Over the past three years, auto dealers have been forced to trim their staffs to survive the global economic downturn and falling demand for their products. Now, many new car dealers who managed to ride out the storm indicate they will add personnel in 2011.
Recent improvements in the national economy, combined with increased demand for light vehicles have some dealers actively looking for new hires. The lack of competition that has resulted from last year’s massive dealership closings means more business for those who survived the cuts.
National Automobile Dealers Association chief economist Paul Taylor said, “The dealers need additional capacity to handle those customers.”

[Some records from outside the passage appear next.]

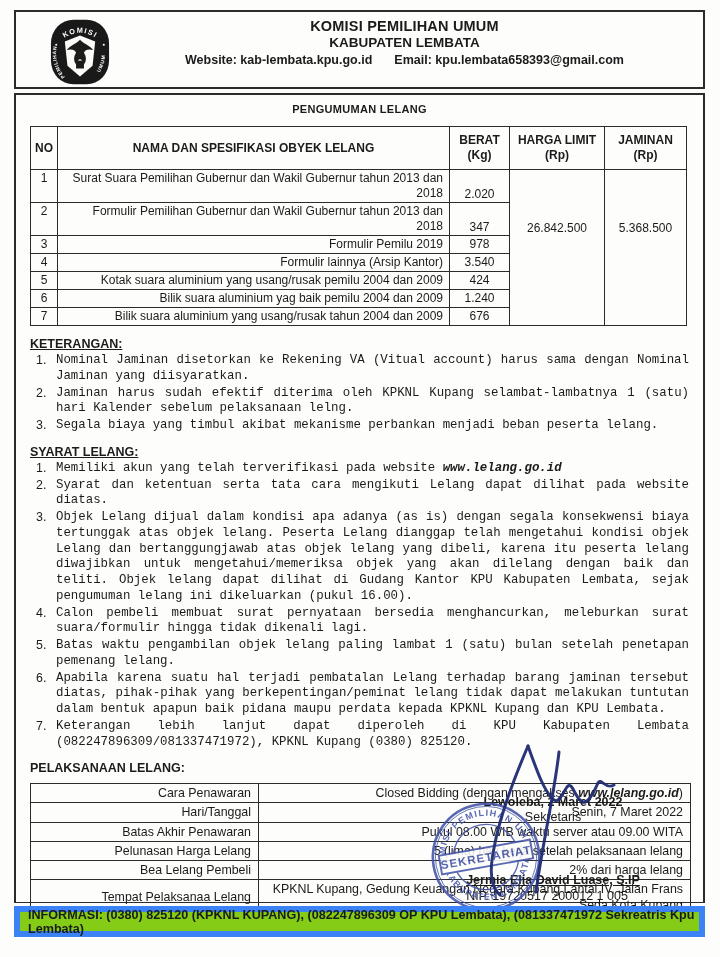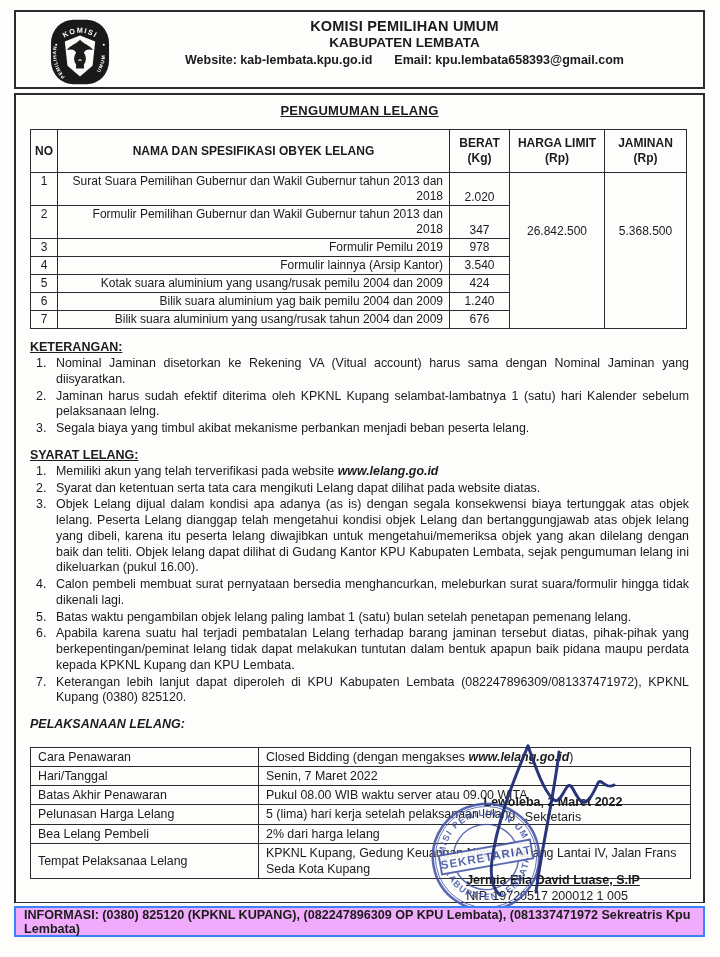--- a/index.html
+++ b/index.html
@@ -33,8 +33,8 @@
     background:#fdfdfb; padding:6px 14px 0 14px;
   }
   .doc-title {
-    text-align:center; font-weight:bold; font-size:13px;
-    text-decoration:underline; letter-spacing:.3px; margin-top:2px;
+    text-align:center; font-weight:bold; font-size:11px;
+    letter-spacing:.3px; margin-top:2px;
   }
   .intro { font-size:12.5px; line-height:1.32; text-align:justify; margin-top:12px; }
 

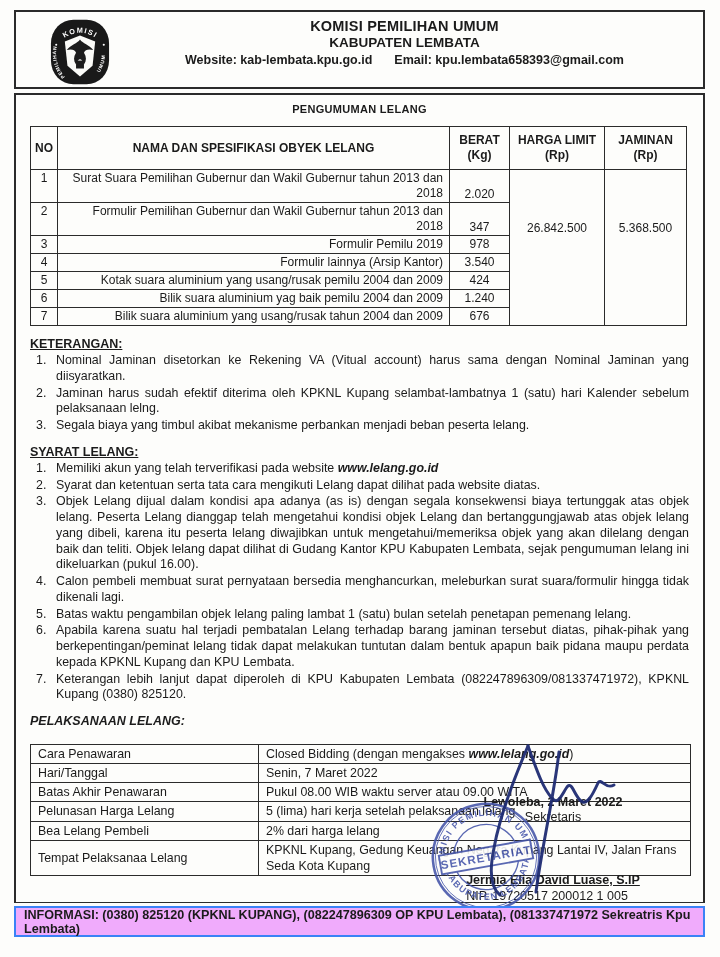--- a/index.html
+++ b/index.html
@@ -58,7 +58,7 @@
   .sec-title2 { font-weight:bold; font-size:12.5px; margin-bottom:16px;font-style:italic; }
   .li { display:flex; font-size:12.4px; line-height:1.27; margin-top:1px; }
   .li .num { width:26px; flex:0 0 26px; padding-left:6px; }
-  .li .txt { flex:1; text-align:justify; }
+  .li .txt { flex:1; text-align:justify;font-family:Liberation Mono, monospace; }
   .lnk { font-style:italic; font-weight:bold; }
 
   

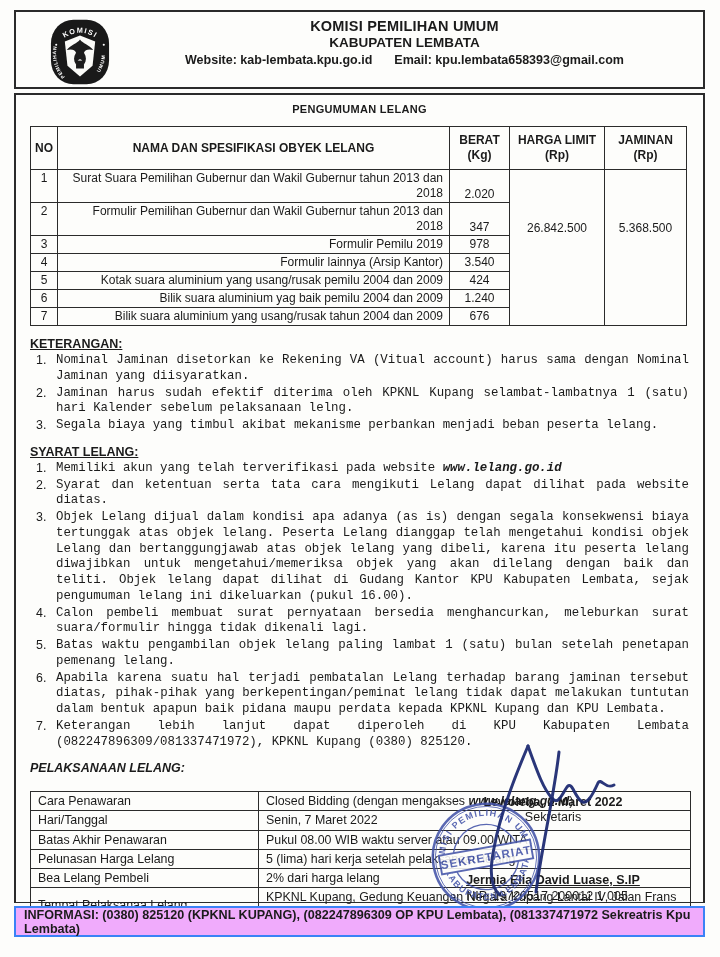--- a/index.html
+++ b/index.html
@@ -55,7 +55,7 @@
   
   .section { margin-top:11px; }
   .sec-title { font-weight:bold; font-size:12.5px; text-decoration:underline; margin-bottom:2px; }
-  .sec-title2 { font-weight:bold; font-size:12.5px; margin-bottom:16px;font-style:italic; }
+  .sec-title2 { font-weight:bold; font-size:12.5px; margin-bottom:8px; }
   .li { display:flex; font-size:12.4px; line-height:1.27; margin-top:1px; }
   .li .num { width:26px; flex:0 0 26px; padding-left:6px; }
   .li .txt { flex:1; text-align:justify;font-family:Liberation Mono, monospace; }

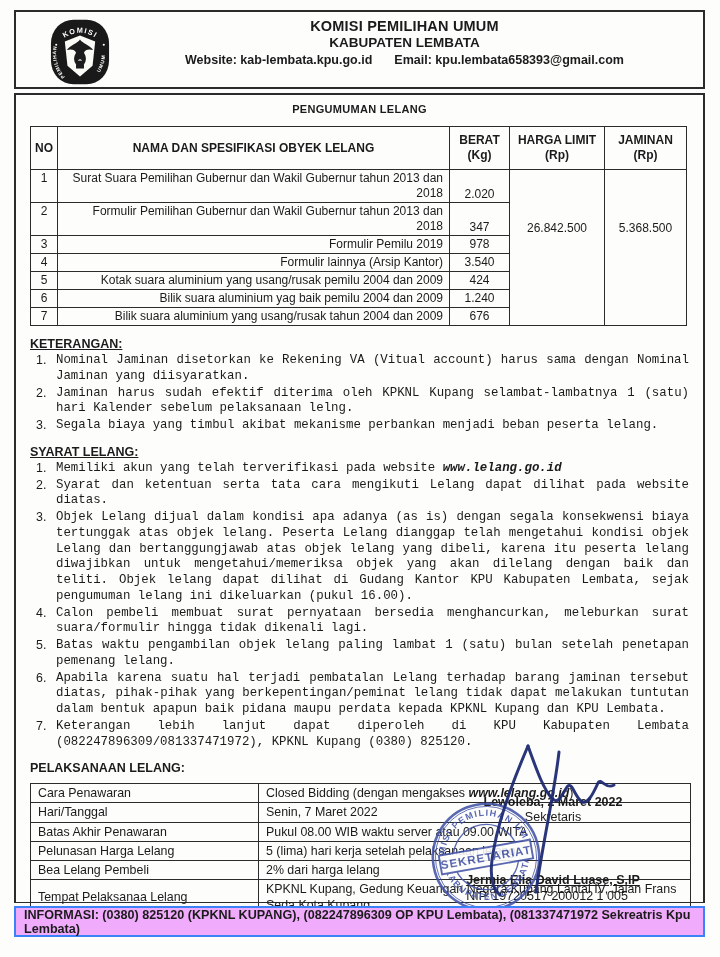--- a/index.html
+++ b/index.html
@@ -62,7 +62,7 @@
   .lnk { font-style:italic; font-weight:bold; }
 
   
-  table.exec { border-collapse:collapse; width:660px; table-layout:fixed; }
+  table.exec { border-collapse:collapse; width:660px; table-layout:fixed;text-align:right; }
   table.exec td { border:1.4px solid #2b2b2b; font-size:12.4px; padding:1px 7px; line-height:1.3; }
   col.e-lbl { width:228px; } col.e-val { width:432px; }
 

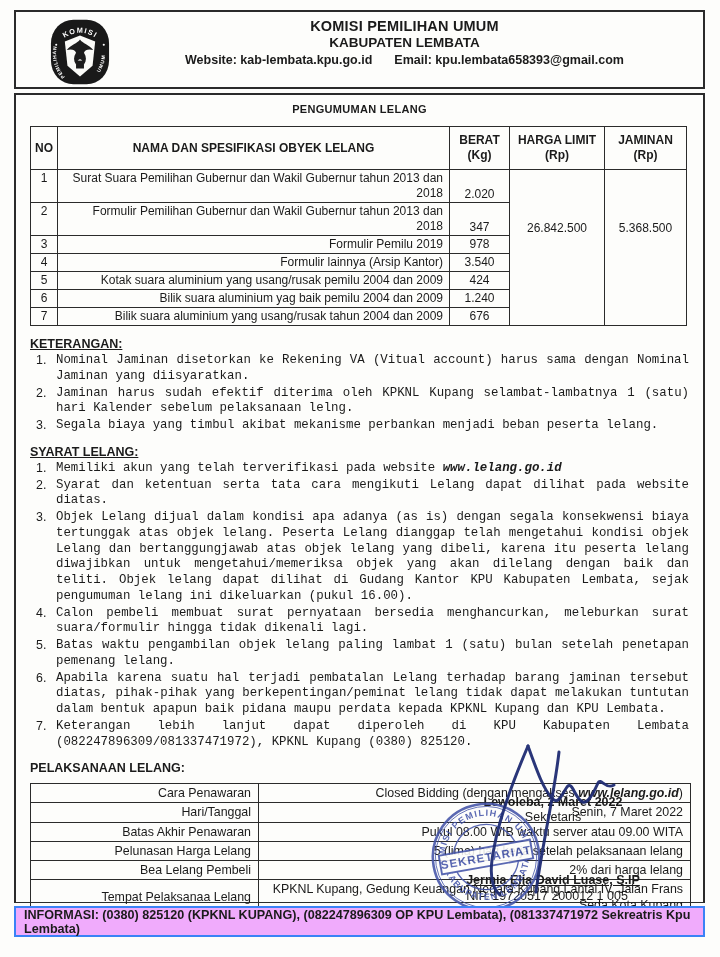--- a/index.html
+++ b/index.html
@@ -79,7 +79,7 @@
   
   .footer-box {
     position:absolute; left:14px; right:15px; top:906px; height:31px;
-    border:2px solid #3b82f6; background:#f0abfc;
+    border:6px solid #3b82f6; background:#84cc16;
     display:flex; align-items:center; padding-left:8px;
   }
   .footer-box .txt { font-weight:bold; font-size:12.6px; }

Employment at domestic auto dealerships fell below 1 million in 2009 – the lowest level since 1995 – according to the NADA. Over the previous nine years, the number had averaged around 1.1 million, and Taylor predicts the number for 2011 could reach above 1 million.
Phil Bres of the automotive recruiting agency Auto Careers LLC said, “We are presently seeing the largest surge in dealership hiring since the early- to mid-2000s.” He added, “This is being fueled primarily by increased business confidence for 2011 and a need to upgrade the leadership in underperforming departments.”
According to a poll conducted by Automotive News, 16 percent of about 330 auto dealerships surveyed said they plan to add additional staff in 2011. The survey also found that import dealers were “slightly more likely” to increased their staffs than those that sell domestic brands. Luxury car dealers were less likely to increase their payrolls than the so-called “volume” dealers surveyed.
CEO Ron Tonkin of Portland, Oregon-based Ron Tonkin Dealerships said he plans to add nearly 100 new employees to staff two new stores.
Gillman Companies president Stacy Tillman Wimbish said her Houston-based group of 11 import-brand and 3 domestic-brand dealers was forced to lay off 15 percent of its workforce in late 2008. With projected sales increases of 10 percent in 2011, the company plans to add salespeople, technicians and service advisors to meet the anticipated demand.
Louisville, Kentucky-based Sam Swope Honda World began adding new personnel in early 2010. General Manager John Hill said his dealership has seen year-to-year increases of 29 percent for new car sales and 15 percent for used vehicle sales. And Hill said, “Fixed operations had the best year ever.”
Despite the positive trend, however, many auto dealers remain cautious about adding new personnel.
Norwood, Massachusetts-based Boch Automotive exemplifies the cautious optimism expressed by some dealers. Despite already having reduced its workforce by 25 percent, the company’s vice president of operations Michael Shafman said it is “very careful” about increasing its payroll.
Habberstand Auto Group vice president Jeremy Alicandri said his Huntington Station, New York company has adopted new methods that allow it to operate with a smaller work force. “Since the downturn,” said Alicandri, “a tremendous amount of technology and software has emerged that has allowed us to improve our operations.”